Die Herstellung ist trotz langer Teigführung sehr einfach. Die kalte Teigführung (das heisst, dass der Reifeprozess im Kühlschrank stattfindet) ermöglicht eine sehr stabile Luftbildung im Brot. Die Hefemenge kann durch die Länge der Reifezeit erheblich reduziert werden und das Wurzelbrot entwickelt ein intensives Aroma.

Die ohnehin geringe Menge an Backtriebmittel (Hefe) wird durch die lange Teigführung abgebaut und das Brot ist sehr gut verdaulich. Gesunder Genuss pur!

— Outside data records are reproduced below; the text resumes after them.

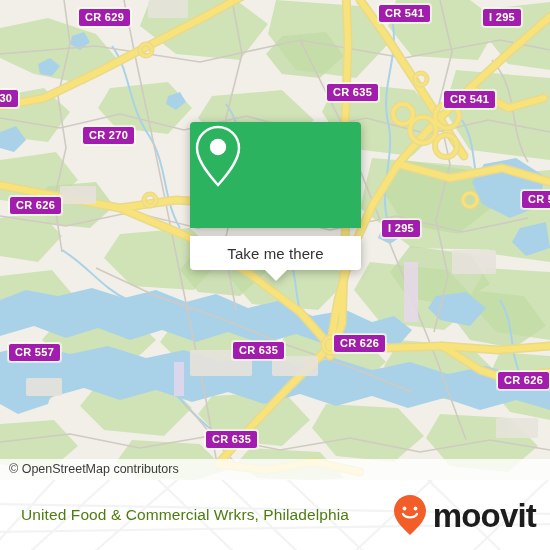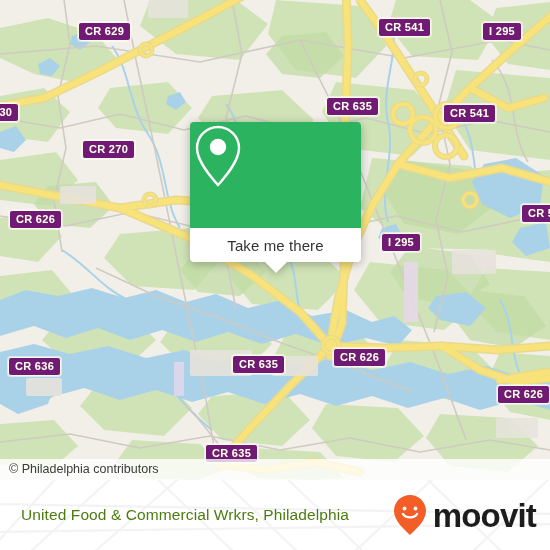"CR 629" .shield { background: #701a75 -> #a21caf; margin-top: 14px -> none }
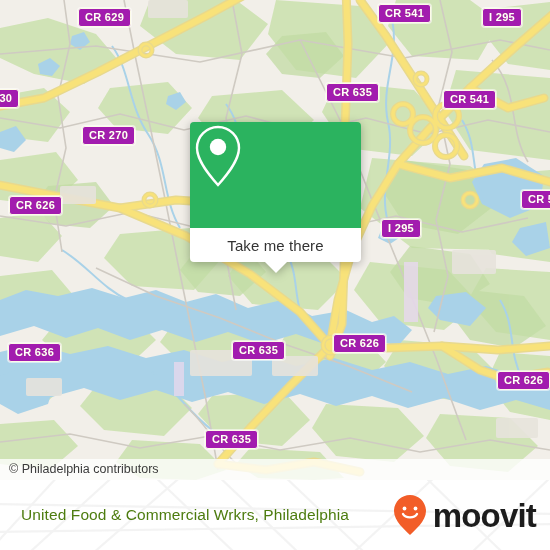"Take me there" .callout-body { margin-top: none -> 8px }
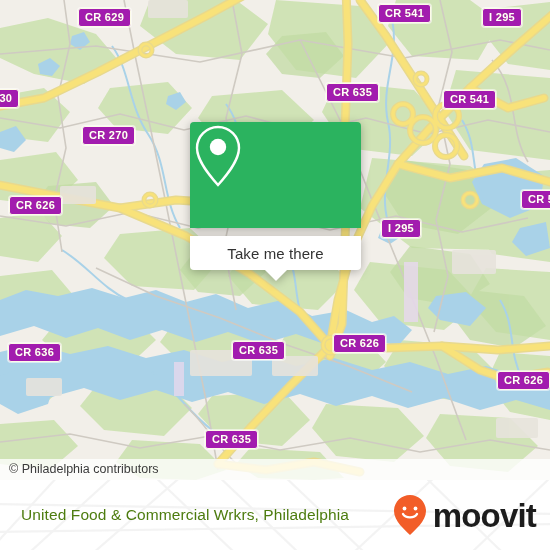"CR 636" div.shield { text: 636 -> 557 }
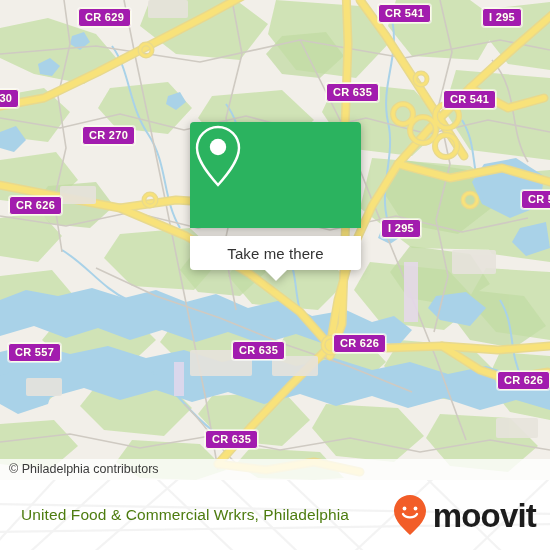"© Philadelphia contributors" div.osm-attr { text: Philadelphia -> OpenStreetMap }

Wurzelbrot mit langer Teigführung

Sieht nicht nur urig aus, sondern schmeckt auch so!
Vorbereitungszeit4 d
Zubereitungszeit25 Min.
Backzeit35 Min.
Arbeitszeit4 d 1 Std.
Kategorie: Brot, Partybrot
Land & Region: Schweiz
Portionen: 2
Kalorien: 1kcal
Autor: Quicklebendig - Felix Lösch

Zutaten

  • 500 g Dinkelvollkornmehl aus keimfähigem Dinkel frisch gemahlen
  • 300 - 350 ml kaltes Wasser
  • 10 g frische Hefe
  • 10 g Steinsalz

Zubereitung

  • Alle Zutaten ca. 10 Minuten kneten. Teig in eine gut geölte Auflaufform geben und mit geölter Folie oder Deckel abdecken.
  • Für 3 – max. 5 Tage im Kühlschrank bei ca. 6 °C ruhen lassen.
  • Nach Ruhezeit Teig aus dem Kühlschrank nehmen (er sollte gut aufgegangen sein) und auf eine bemehlte Fläche stürzen. Nicht mehr kneten!
  • Den Teig in zwei Hälften teilen und jedes Stück mit beiden Händen zweimal um die Längsachse drehen.
  • Anschliessend auf ein bemehltes Backblech legen.
  • In einem auf 230 °C vorgeheizten Backofen 10 -15 Minuten, dann 20 -25 Minuten bei 200 °C backen (insgesamt ca. 35 Minuten). Eine kräftige Krustenbildung ist erwünscht.
  • Das Brot auf einem Gitter auskühlen lassen.

Anmerkung

Die Kalorienangabe in diesem Rezept ist nicht real, da im Rahmen einer vitalstoffreichen Vollwerternährung keine Kalorien gezählt werden. Die Nahrung wird nicht nach ihrer Quantität (Kalorien) sondern nach ihrer Qualität (Vorhandensein biologischer Wirkstoffe, also Vitalstoffe) bewertet. Der Leitsatz von Prof. Kollath dazu lautet: "Lasst die Nahrung so natürlich wie möglich."